(RECORDS TO PROCESS):
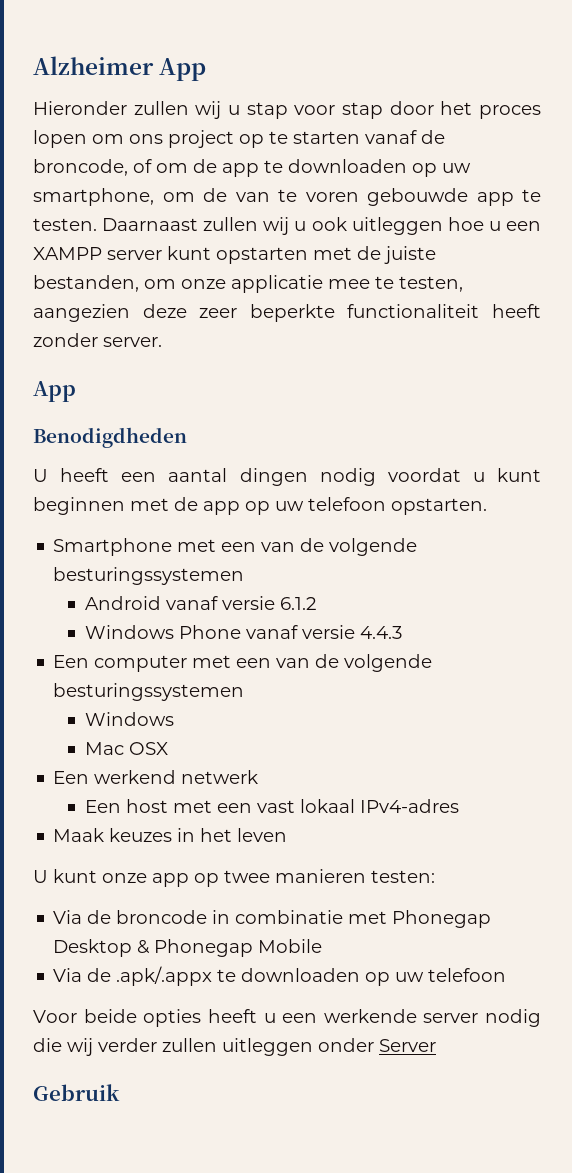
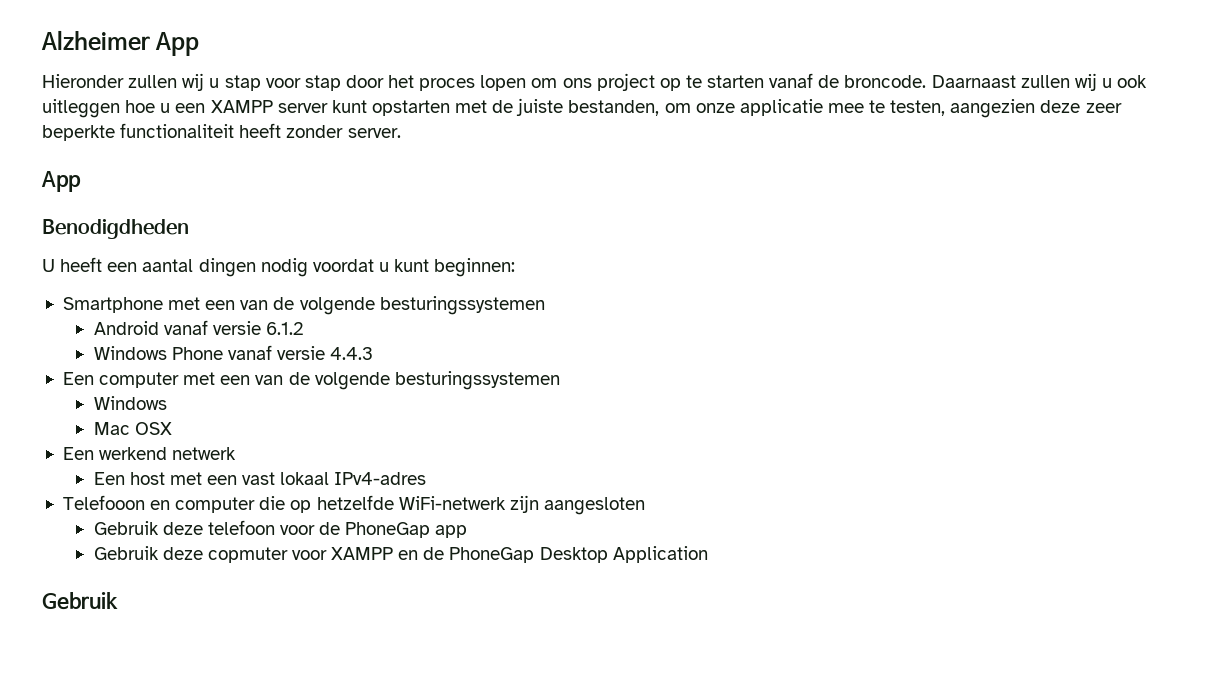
- Hieronder zullen wij u stap voor stap door het proces lopen om ons project op te starten vanaf de broncode, of om de app te downloaden op uw smartphone, om de van te voren gebouwde app te testen.
+ Hieronder zullen wij u stap voor stap door het proces lopen om ons project op te starten vanaf de broncode.
- U heeft een aantal dingen nodig voordat u kunt beginnen met de app op uw telefoon opstarten.
+ U heeft een aantal dingen nodig voordat u kunt beginnen:
- Maak keuzes in het leven
- U kunt onze app op twee manieren testen:
- Via de broncode in combinatie met Phonegap Desktop & Phonegap Mobile
- Via de .apk/.appx te downloaden op uw telefoon
- Voor beide opties heeft u een werkende server nodig die wij verder zullen uitleggen onder Server
+ Telefooon en computer die op hetzelfde WiFi-netwerk zijn aangesloten
+ Gebruik deze telefoon voor de PhoneGap app
+ Gebruik deze copmuter voor XAMPP en de PhoneGap Desktop Application

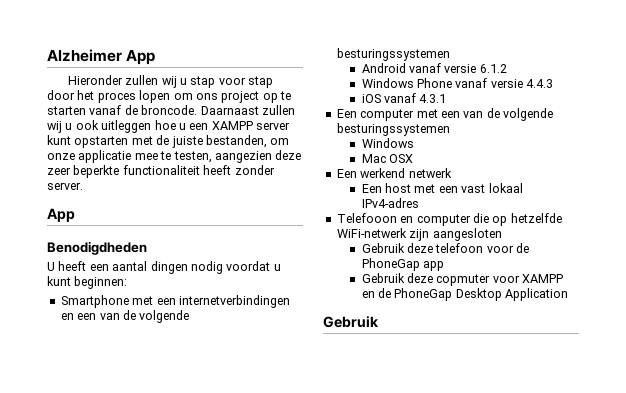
- Smartphone met een van de volgende besturingssystemen
+ Smartphone met een internetverbindingen en een van de volgende besturingssystemen
+ iOS vanaf 4.3.1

(EXERCISE DESCRIPTION): Within the material, find all lines that hold the word "nodig" and show them.

(YOUR SOLUTION):
- U heeft een aantal dingen nodig voordat u kunt beginnen met de app op uw telefoon opstarten.
+ U heeft een aantal dingen nodig voordat u kunt beginnen:
- Voor beide opties heeft u een werkende server nodig die wij verder zullen uitleggen onder Server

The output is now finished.